In another study, test subjects rode a cycling ergometer two times, four days apart, each time for 60 minutes. Temperature and humidity remained consistent one test to the next. Workload was also consistent. In the first test, the athletes did not drink nor did they have any means for cooling themselves off. The HR curve of this group showed a steady increase with an average Max HR of 167 at the end of the 60 minutes. In the second test, the athletes did not drink, either. However, they had a fan blowing on them and cool, wet sponges were administered regularly. The cooling effect showed a steady increase in HR for the first 15 minutes to an average of 140, followed by a plateau for the remaining 45 minutes. In this study, a difference of 27 beats per minute occurred just from keeping the body cooled off. Imaging coupling proper hydration with remaining cooler!
So, there’s hydrating and there is regulating body temperature. The last piece of this puzzle is fueling. The body has enough glycogen stored in the working muscles to last anywhere from 75 to 180 minutes. Typically, count on 90 to 120 minutes before your muscles are tapped out. And, once they are tapped out, you’re done. You will bonk and continuing to push will become first uncomfortable and then excruciating. In yet another study, subjects rode a cycling ergometer at 70% of VO2max (again, high-end aerobic effort) for 2 hours on 2 separate occasions. During that time, they either consumed no calories or a total of 800 calories (200g) as 400 (100g) per hour. This was a carbohydrate solution. During the test when they consumed carbohydrates, they experienced a 7% improvement in performance. Had the test been longer, say 3-4 hours, the improvement would have been even greater.

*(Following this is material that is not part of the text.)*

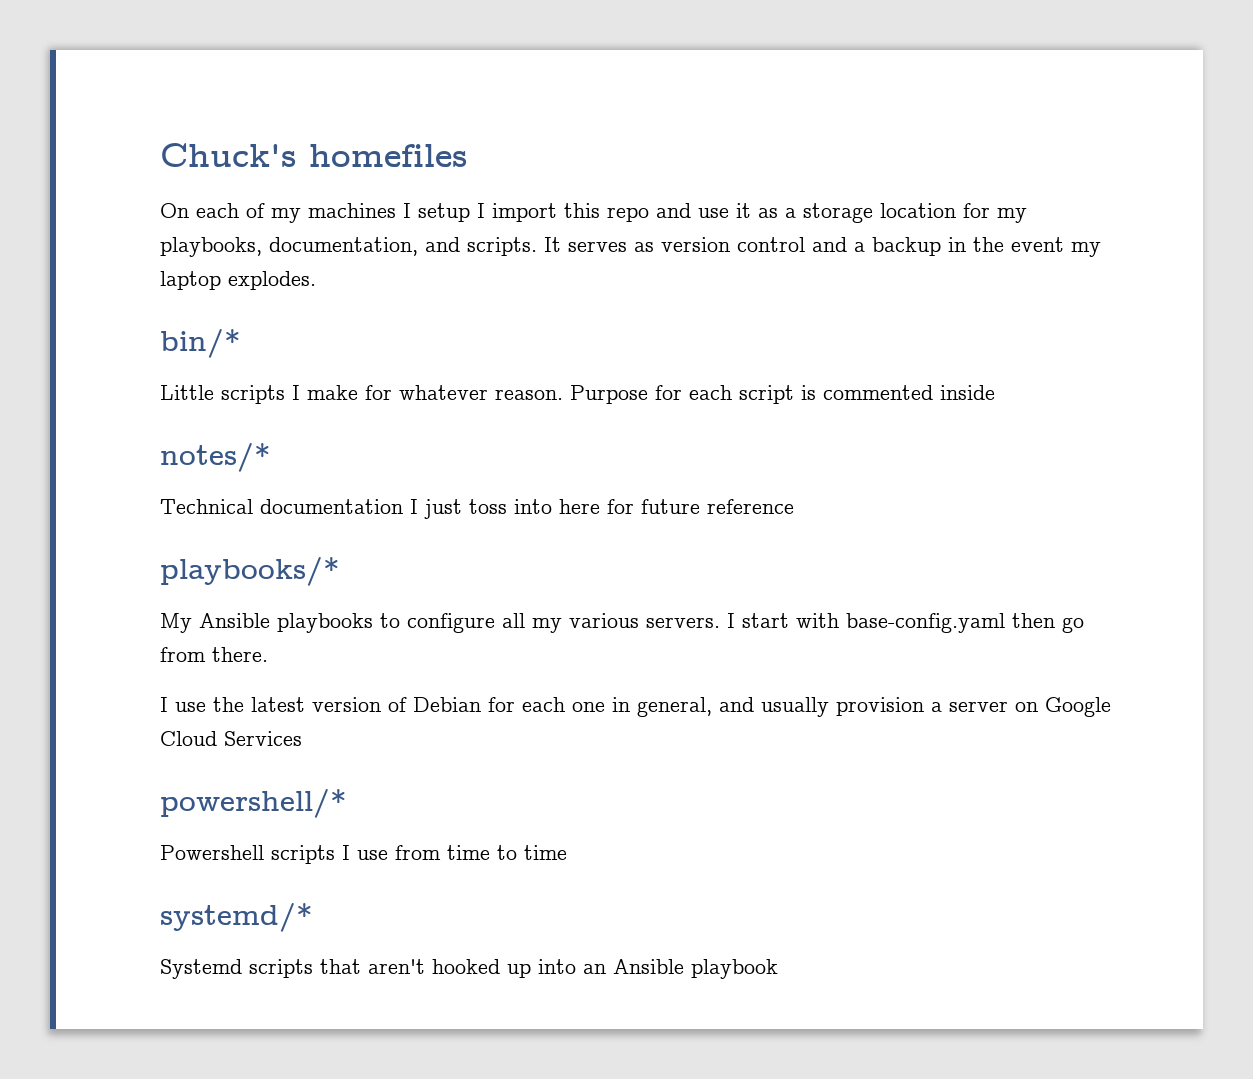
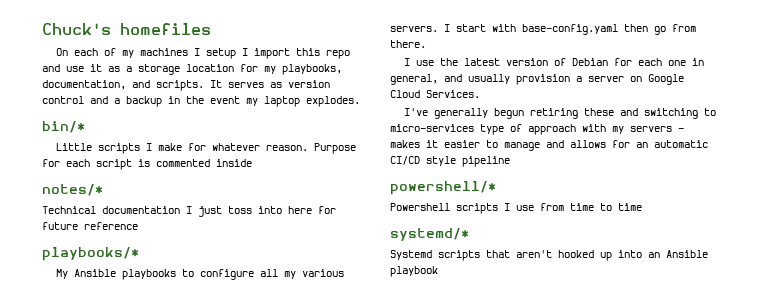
[224,731,302,746] Services -> [426,90,480,98] [404,108,717,119] [390,124,684,135] [390,140,708,151] [390,156,510,167] Services. // I've generally begun retiring these and switching to micro-services type of approach with my servers - makes it easier to manage and allows for an automatic CI/CD style pipeline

The punchline? It is imperative to both drink and fuel enough during workouts. Both will allow your body to better regulate its furnace so HR will remain lower and output will remain higher, resulting in markedly better performances. On top of this, if you can find ways to cool yourself off by dousing yourself with cool water, you will further reduce your core temperature, lower your HR and allow for greater performances. So, how much to drink and fuel? The rule of thumb I provide my athletes is 16-24 ounces (0.5 to 0.7 liters) of liquid and 250-350 calories (60 to 90g) per hour. You can stretch it to about 28 ounces (0.8 liters), but not beyond this. You will never be able to fully replace all your sweat or all the calories you burn. However, these ranges allow for sufficient replenishment so that you can keep your body firing on all cylinders. What you want to avoid is two scenarios: (1) being in a position where you have to ration your liquid; and (2) find yourself under-fueled because you are forgetting to regularly consume.
So, there you have it. Hopefully, you now not only better understand hydration and fueling, but also comprehend precisely why it is critical to stay on top of both during your training and racing. If you have found your performances lacking to-date, becoming stricter about your replenishment habits could yield great improvements. One thing I used to do is set my watch to beep every 10 minutes as a reminder to drink and eat. I could hydrate and fuel more often if I needed it, but every 10 minutes was my maximal gap. If you need a reminder before this becomes a habit, give it a try.